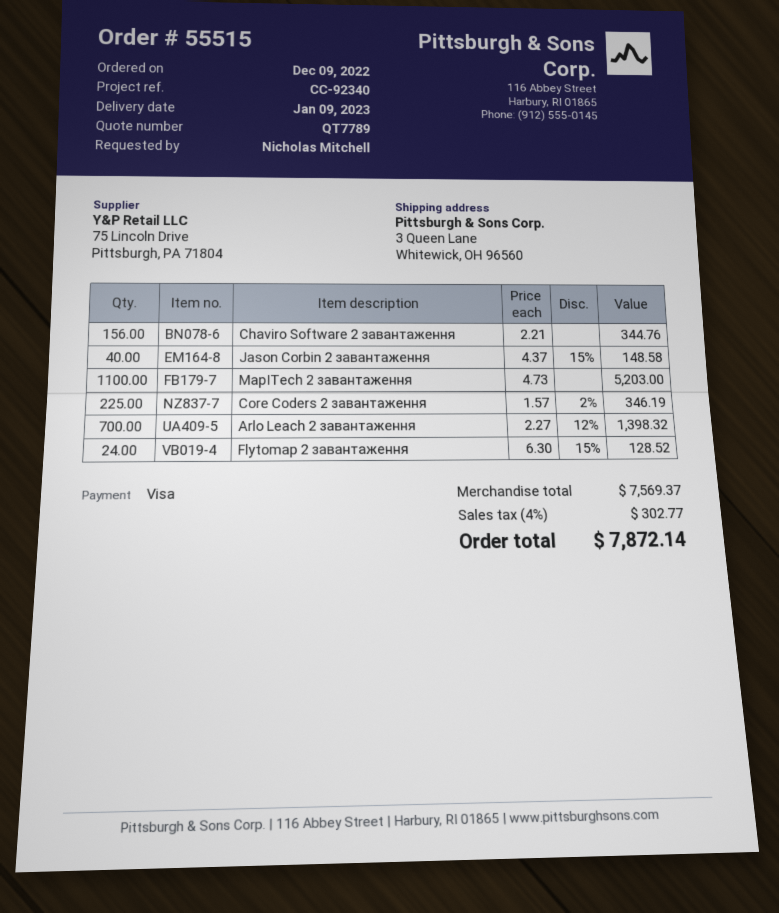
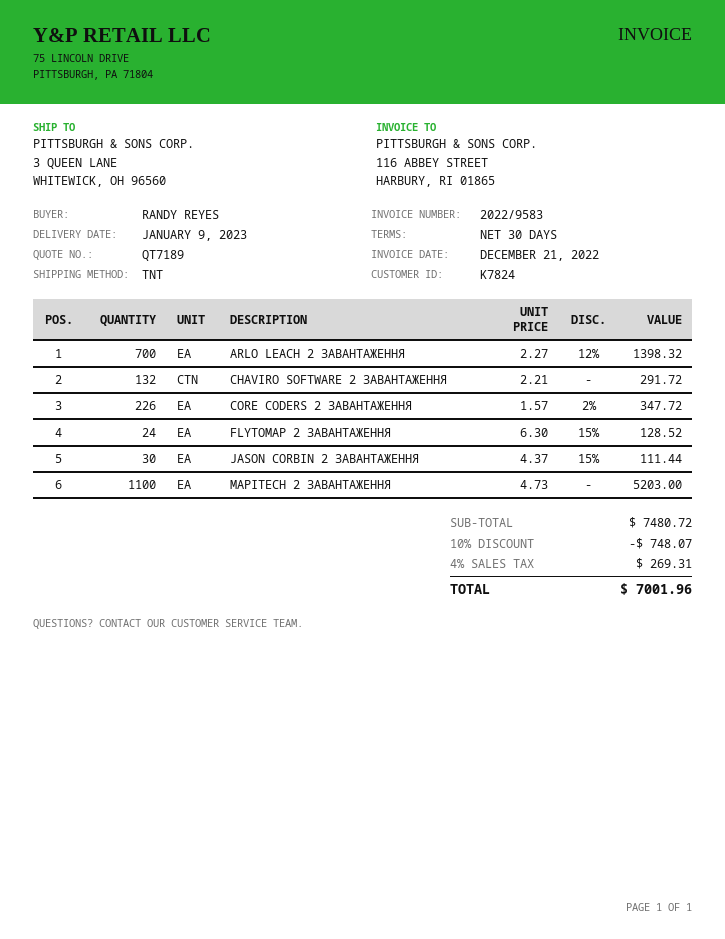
quote number: QT7789 -> QT7189
ordered by: Nicholas Mitchell -> RANDY REYES
Chaviro Software 2 завантаження: 156 x 2.21 = 344.76 -> 132 x 2.21 = 291.72
Jason Corbin 2 завантаження: 40 x 4.37 - 15% = 148.58 -> 30 x 4.37 - 15% = 111.44
Core Coders 2 завантаження: 225 x 1.57 - 2% = 346.19 -> 226 x 1.57 - 2% = 347.72
subtotal: 7569.37 -> 7480.72
discount: none -> 10% = 748.07
tax: 4% = 302.77 -> 4% = 269.31
total: 7872.14 -> 7001.96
____
_Problem requirements_:
From the listing above, copy every line that holds the string "завантаження".

_Task solution_:
Chaviro Software 2 завантаження: 156 x 2.21 = 344.76 -> 132 x 2.21 = 291.72
Jason Corbin 2 завантаження: 40 x 4.37 - 15% = 148.58 -> 30 x 4.37 - 15% = 111.44
Core Coders 2 завантаження: 225 x 1.57 - 2% = 346.19 -> 226 x 1.57 - 2% = 347.72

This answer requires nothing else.